You are viewing a plain text version of this content. The canonical link for it is here.
Posted to common-user@hadoop.apache.org by Steve Gao <st...@yahoo.com> on 2009/10/29 20:41:29 UTC
What if an XML file is accross boundary of HDFS chunks?
Does anybody have the similar issue? If you store XML files in HDFS, how can you make sure a chunk reads by a mapper does not contain partical data of an XML segment?
For example:
<title>
<book>book1</book>
<author>me</author>
..............what if this is the boundary of a chunk?...................
<year>2009</year>
<book>book2</book>
<author>me</author>
<year>2009</year>
<book>book3</book>
<author>me</author>
<year>2009</year>
<title>
Re: What if an XML file is accross boundary of HDFS chunks?
Posted by Brian Bockelman <bb...@cse.unl.edu>.
Hey Steve,
I think I've run across code in SVN that is a splitter for XML entries
like this. Look at StreamXmlRecordReader, I think it does what you
want.
Brian
On Oct 29, 2009, at 4:12 PM, Amandeep Khurana wrote:
> Store the entire xml in one line...
>
> On 10/29/09, Steve Gao <st...@yahoo.com> wrote:
>> Does anybody have the similar issue? If you store XML files in
>> HDFS, how can
>> you make sure a chunk reads by a mapper does not contain partical
>> data of an
>> XML segment?
>>
>> For example:
>>
>> <title>
>> <book>book1</book>
>> <author>me</author>
>> ..............what if this is the boundary of a
>> chunk?...................
>> <year>2009</year>
>> <book>book2</book>
>>
>> <author>me</author>
>>
>> <year>2009</year>
>> <book>book3</book>
>>
>> <author>me</author>
>>
>> <year>2009</year>
>> <title>
>>
>>
>>
>>
>
>
> --
>
>
> Amandeep Khurana
> Computer Science Graduate Student
> University of California, Santa Cruz
Re: What if an XML file is accross boundary of HDFS chunks?

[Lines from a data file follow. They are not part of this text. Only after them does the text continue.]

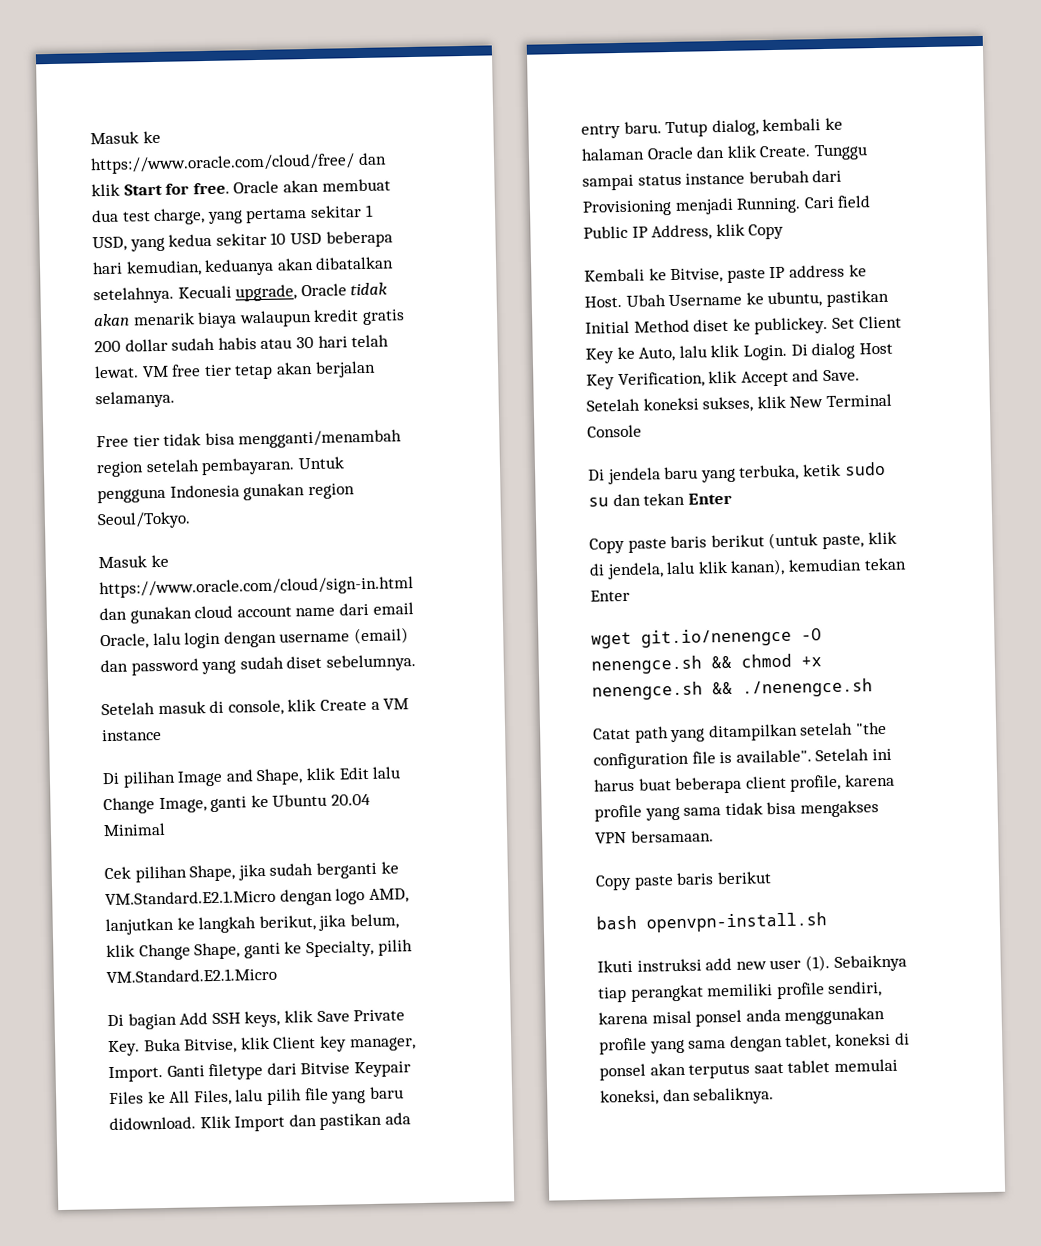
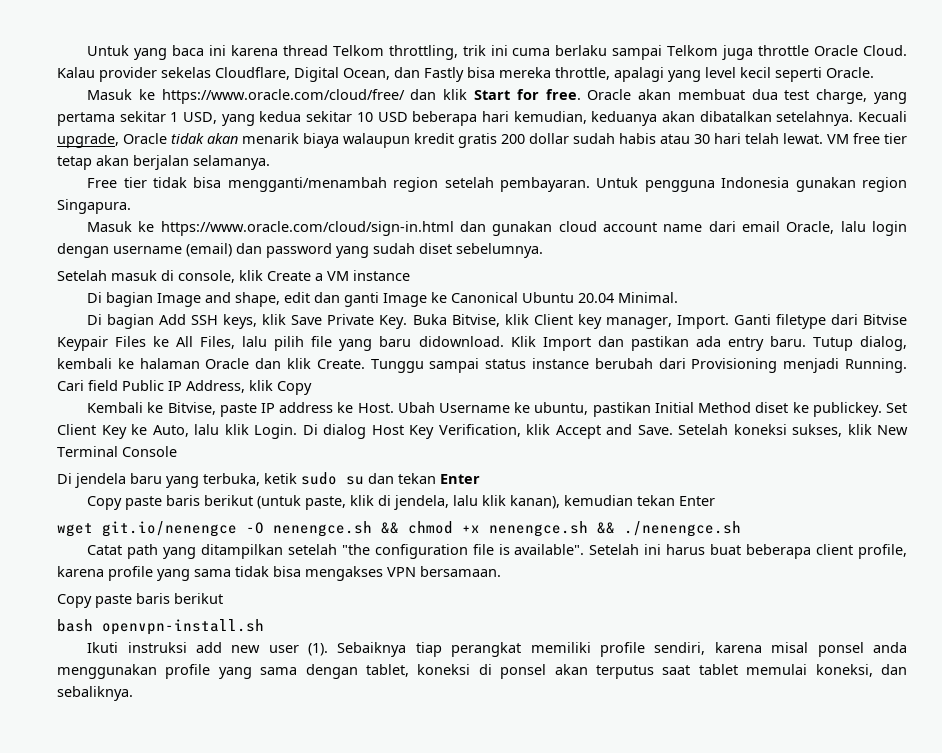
(90, 138) none -> [87,45,908,60] [57,67,874,82] Untuk yang baca ini karena thread Telkom throttling, trik ini cuma berlaku sampai Telkom juga throttle Oracle Cloud. Kalau provider sekelas Cloudflare, Digital Ocean, dan Fastly bisa mereka throttle, apalagi yang level kecil seperti Oracle. //
[97,511,191,530] Seoul/Tokyo. -> [57,199,131,214] Singapura.
[122,770,176,788] pilihan -> [106,292,154,307] bagian
[256,766,401,786] [103,793,371,815] [103,822,166,837] [104,861,399,883] [105,888,409,906] [105,913,399,936] [106,939,413,961] [106,967,277,984] Shape, klik Edit lalu Change Image, ganti ke Ubuntu 20.04 Minimal // Cek pilihan Shape, jika sudah berganti ke VM.Standard.E2.1.Micro dengan logo AMD, lanjutkan ke langkah berikut, jika belum, klik Change Shape, ganti ke Specialty, pilih VM.Standard.E2.1.Micro -> [235,292,679,307] shape, edit dan ganti Image ke Canonical Ubuntu 20.04 Minimal.

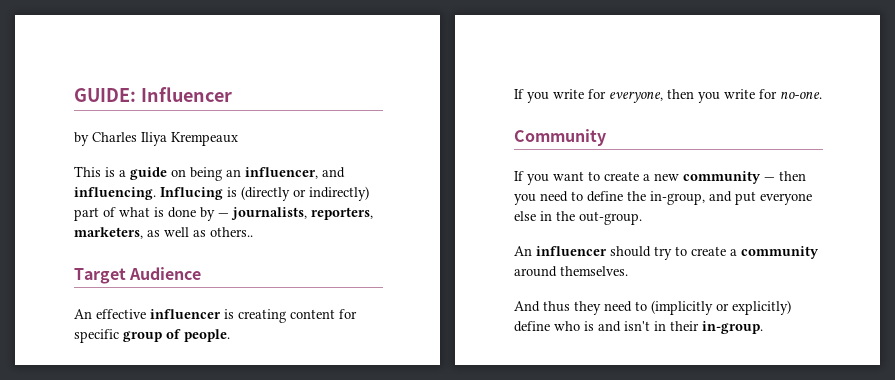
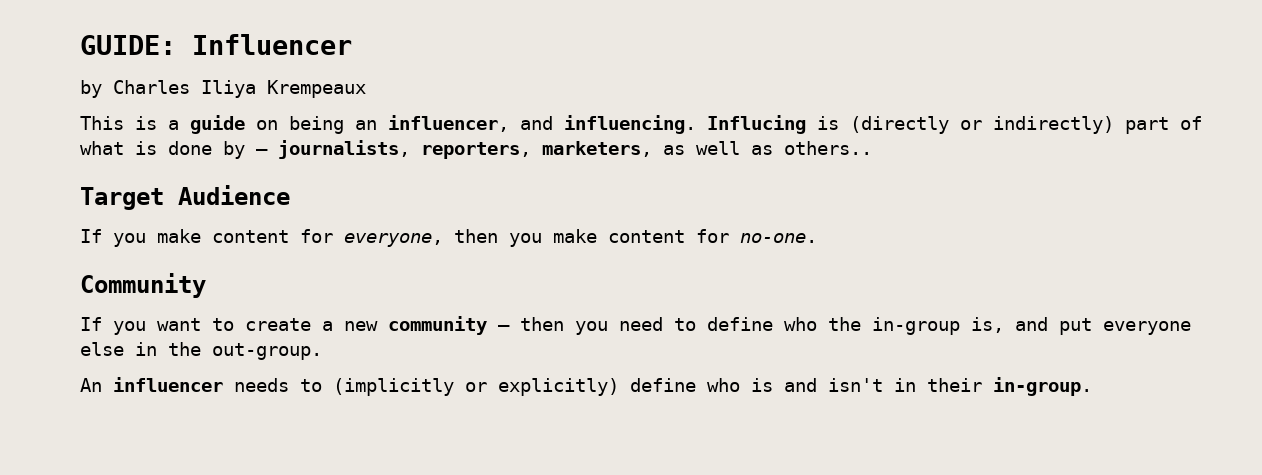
[74,309,357,323] [74,329,230,343] [514,89,584,103] // An effective influencer is creating content for specific group of people. // If you write -> [80,229,289,247] // If you make content
[724,89,755,99] write -> [553,229,685,243] make content
[627,191,705,205] the in-group, -> [784,317,1004,335] who the in-group is,
[610,246,819,260] [514,266,628,277] [514,301,632,315] should try to create a community around themselves. // And thus they need -> [234,378,289,392] needs

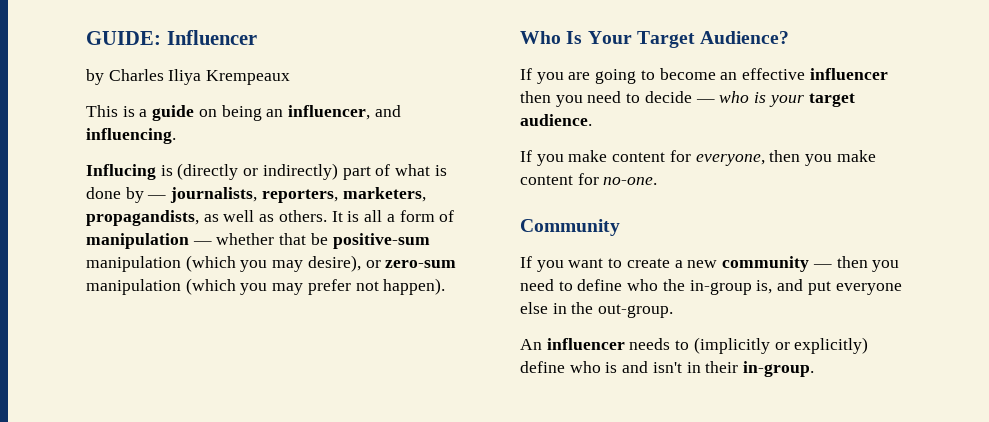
(696, 124) none -> (176, 136) //
(652, 149) none -> [86,210,199,226] propagandists,
[784,141,872,155] [80,185,290,210] others.. // Target Audience -> [278,210,455,222] [86,233,430,249] [86,255,457,272] [86,278,446,295] [520,31,790,48] [520,68,888,84] [520,91,855,107] [520,114,592,126] others. It is all a form of manipulation — whether that be positive-sum manipulation (which you may desire), or zero-sum manipulation (which you may prefer not happen). // Who Is Your Target Audience? // If you are going to become an effective influencer then you need to decide — who is your target audience.

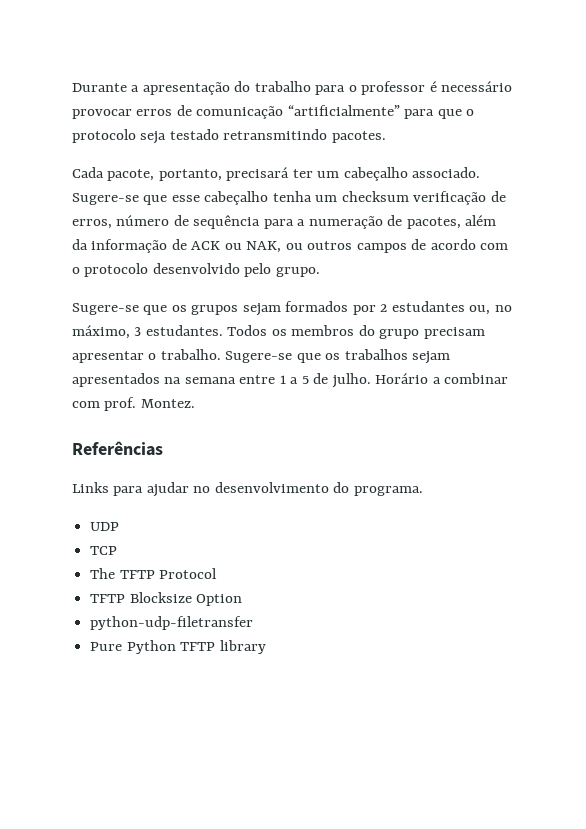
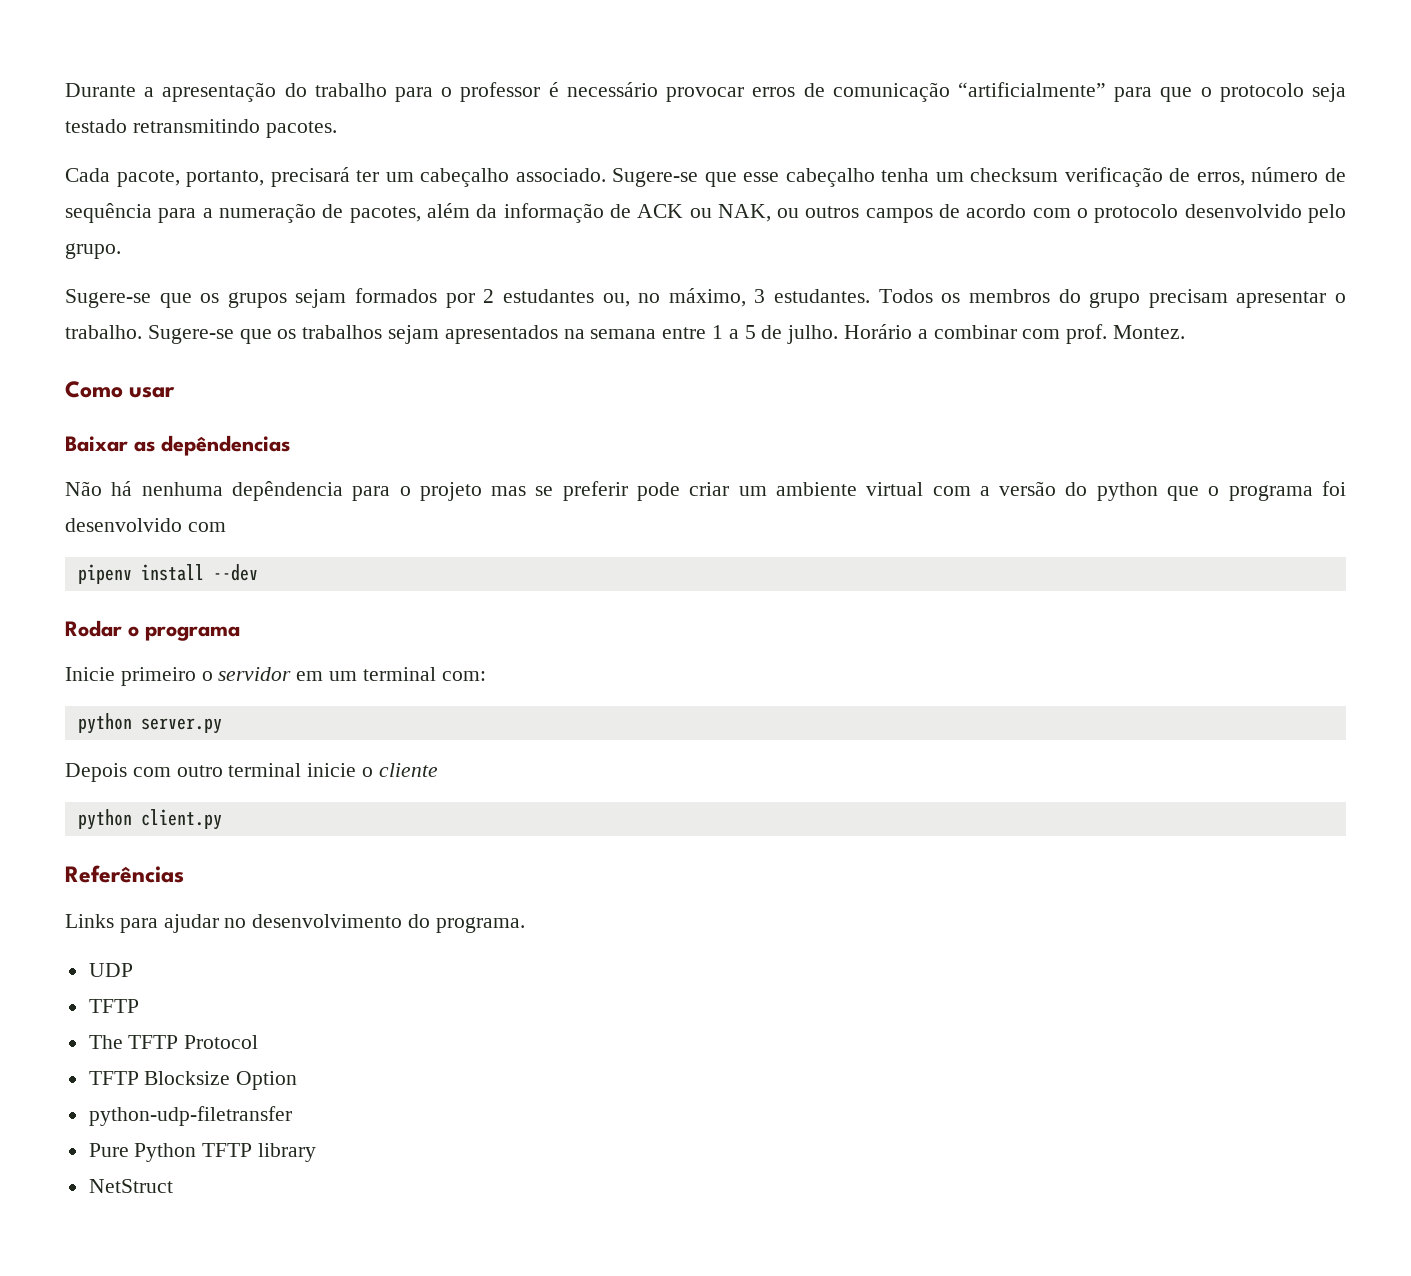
(195, 403) none -> [65,381,176,398] [65,435,290,456] [65,481,1347,501] [65,518,226,532] [77,564,258,584] [65,620,240,641] [65,667,486,686] [77,713,222,734] [65,763,438,782] [77,809,222,830] // Como usar // Baixar as depêndencias // Não há nenhuma depêndencia para o projeto mas se preferir pode criar um ambiente virtual com a versão do python que o programa foi desenvolvido com // pipenv install --dev // Rodar o programa // Inicie primeiro o servidor em um terminal com: // python server.py // Depois com outro terminal inicie o cliente // python client.py
[90,546,118,555] TCP -> [88,999,139,1013] TFTP
(266, 647) none -> [88,1179,173,1193] // NetStruct

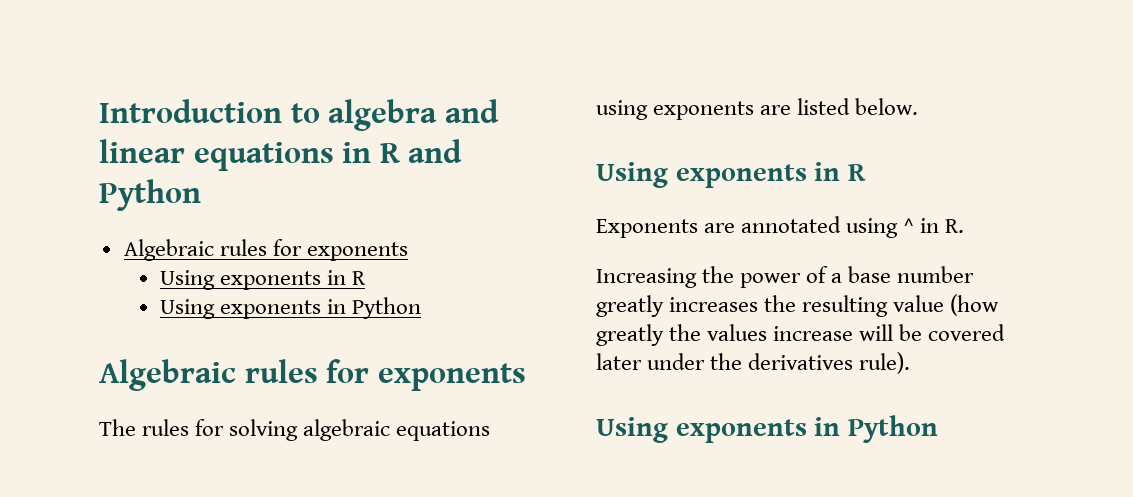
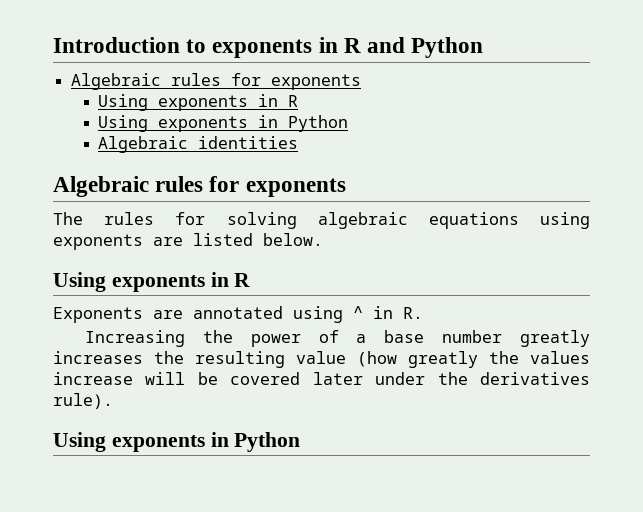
[328,99,499,131] [99,139,334,171] algebra and linear equations -> [212,39,313,58] exponents
(422, 308) none -> [98,136,299,153] // Algebraic identities

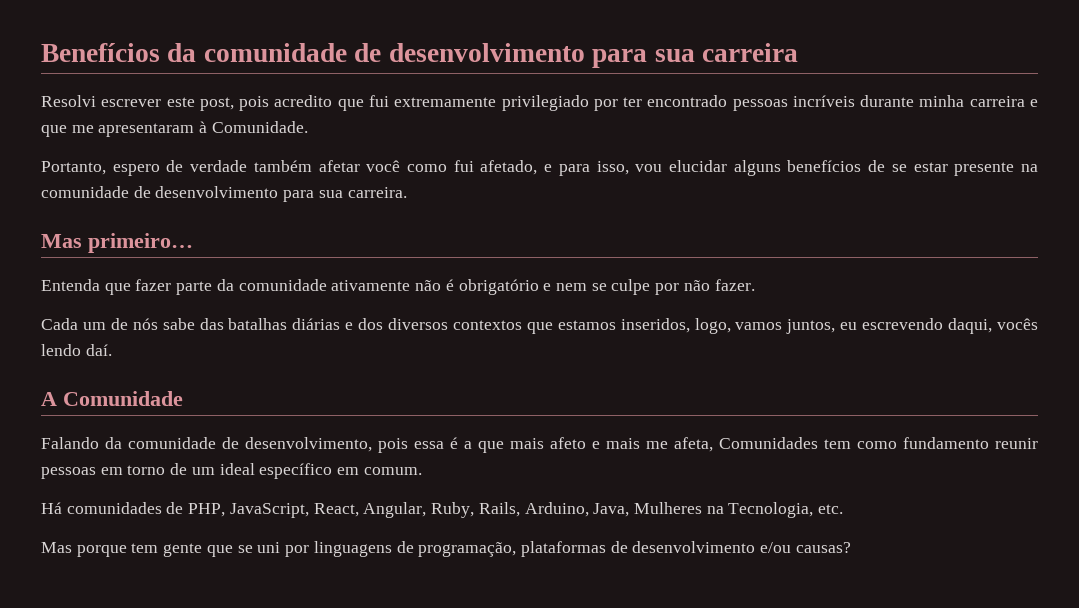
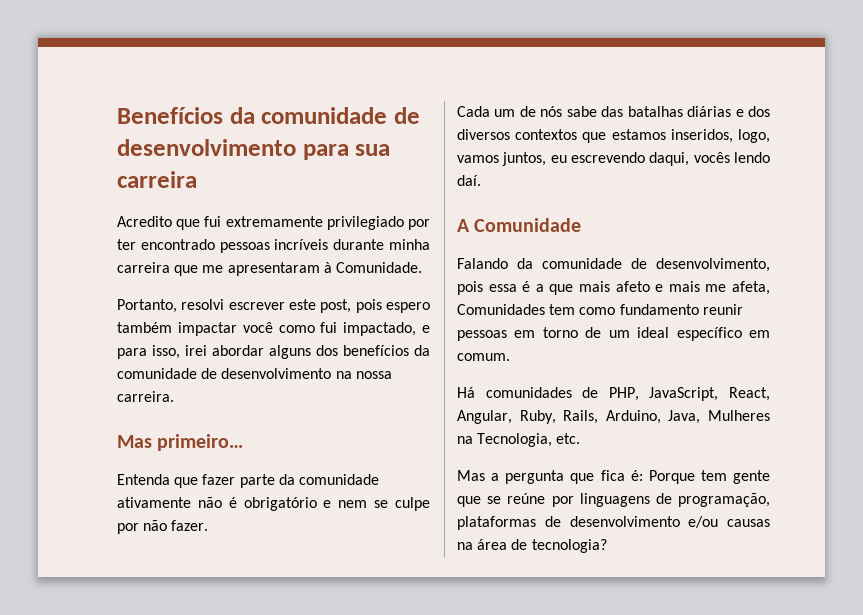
[41,95,333,111] Resolvi escrever este post, pois acredito -> [117,216,172,227] Acredito
[1030,99,1039,107] e -> (170, 267) none
[112,160,360,176] espero de verdade também afetar -> [181,299,430,313] [117,322,237,336] resolvi escrever este post, pois espero também impactar
[480,160,538,175] afetado, -> [343,322,417,336] impactado,
[635,160,1038,176] [41,186,343,202] vou elucidar alguns benefícios de se estar presente na comunidade de desenvolvimento para sua -> [185,345,430,359] [117,368,392,379] irei abordar alguns dos benefícios da comunidade de desenvolvimento na nossa
[76,545,127,557] porque -> [491,470,695,484] a pergunta que fica é: Porque
[257,542,281,553] uni -> [507,493,546,504] reúne
[795,542,851,553] causas? -> [727,519,770,527] [457,539,607,553] causas na área de tecnologia?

Posted by Brian Bockelman <bb...@cse.unl.edu>.
Hey Steve,
Look at the mailing list archives - there's a specialized input splitter that you could use that at least 2 different people suggested.
Brian
On Nov 16, 2009, at 2:02 PM, Steve Gao wrote:
> Thanks. But this is not a neat solution in case that the XML block is very large.
> Anybody has another solution? Thanks!
>
> --- On Thu, 10/29/09, Amandeep Khurana <am...@gmail.com> wrote:
>
> From: Amandeep Khurana <am...@gmail.com>
> Subject: Re: What if an XML file is accross boundary of HDFS chunks?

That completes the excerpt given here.